We had two males in the gift room for an extended period of time last week when we replaced the lights with brighter and more energy-efficident bulbs (which really do make a huge difference. You should come check them out! Today. Unless we’re closed, in which case, tomorrow.) Despite clearing off the top shelves around the room to minimize possible breakage, it was a terrifying experience for everyone involved. One bulb-installer likened the room to his aunt’s house, where you can’t move without possibly knocking something over. I tried my hardest to not make it look like I was following them around like they were five, but, well… I kind of was.
We also have a new sound system that allows us to play, in the Gift, Card AND Candle Departments, some of the lovely CDs we have for sale, making work infinately more relaxing. Right now our lineup consists of tranquil spa-like music (by George Skaroulis), jazz music (in keeping with our wine and cocktail themed gift merchandise), and some piano instrumental CDs by a fellow named Don Irwin. He apparently sounds like some other artist more than one customer has mentioned to me, whose name I do not recall. Mr. Irwin has composed his own music, but he also covers popular songs, many of which are the mellow, lilting type you’d expect: In The Arms of The Angels by Sarah McLauglin, Sail Away by Enya, and, for some inexplicable reason, Show Me The Meaning of Being Lonely by the immortal Backstreet Boys (the latter of which everyone between the ages of 16 and 30 immediately recognizes, but refuses to admit so until someone else mentions it.) Needless to say, the album that includes the Backstreet Boys cover is my favorite in the current CD mix.
In the Gift Room you don’t have the benefit of other co-workers being around, but it evens out because this is the department where you feel the most accomplished if you sell something. (Or, at least, I do.) I had one insane day in the winter where I sold three of the largest items – not necessarily in price, but in size.
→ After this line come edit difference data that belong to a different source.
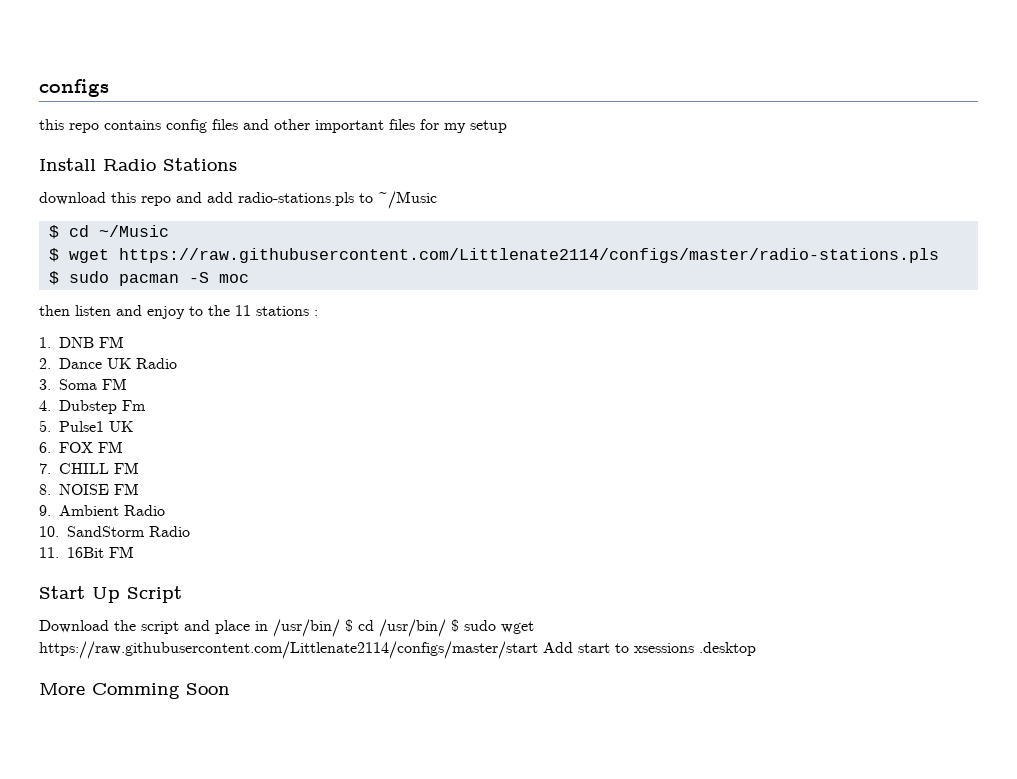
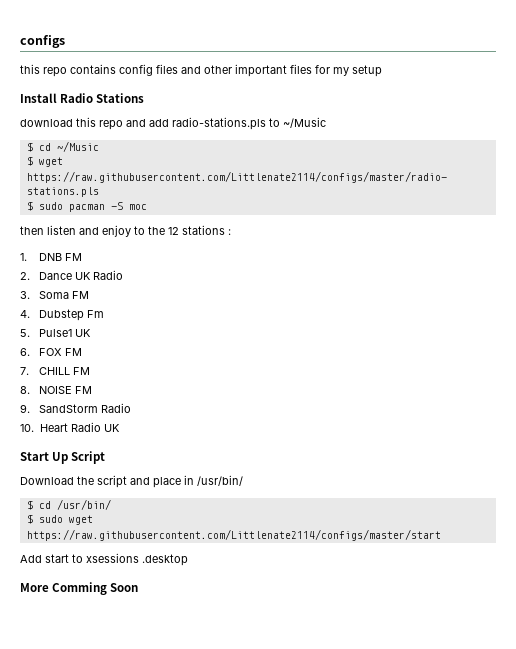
- then listen and enjoy to the 11 stations :
+ then listen and enjoy to the 12 stations :
- 9. Ambient Radio
- 10. SandStorm Radio
+ 9. SandStorm Radio
- 11. 16Bit FM
+ 10. Heart Radio UK
- Download the script and place in /usr/bin/ $ cd /usr/bin/ $ sudo wget https://raw.githubusercontent.com/Littlenate2114/configs/master/start Add start to xsessions .desktop
+ Download the script and place in /usr/bin/
+ $ cd /usr/bin/
+ $ sudo wget https://raw.githubusercontent.com/Littlenate2114/configs/master/start
+ Add start to xsessions .desktop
A gigantic rabbit statue, a suncatcher that took up almost the entire length of an average door, and a birch bark table – the room looked quite a bit emptier by the end of the day!
Another perk of gifts is that you can talk a bit more with the customers who do come in. Two older women came in one day talking like old friends, and then revealed to me that this was the first day they’d seen each other in 35 years. They were former neighbors, and despite the time gap, they had picked up right where they left off and it was just like, as one woman said, the old days. It sure looked like it to me!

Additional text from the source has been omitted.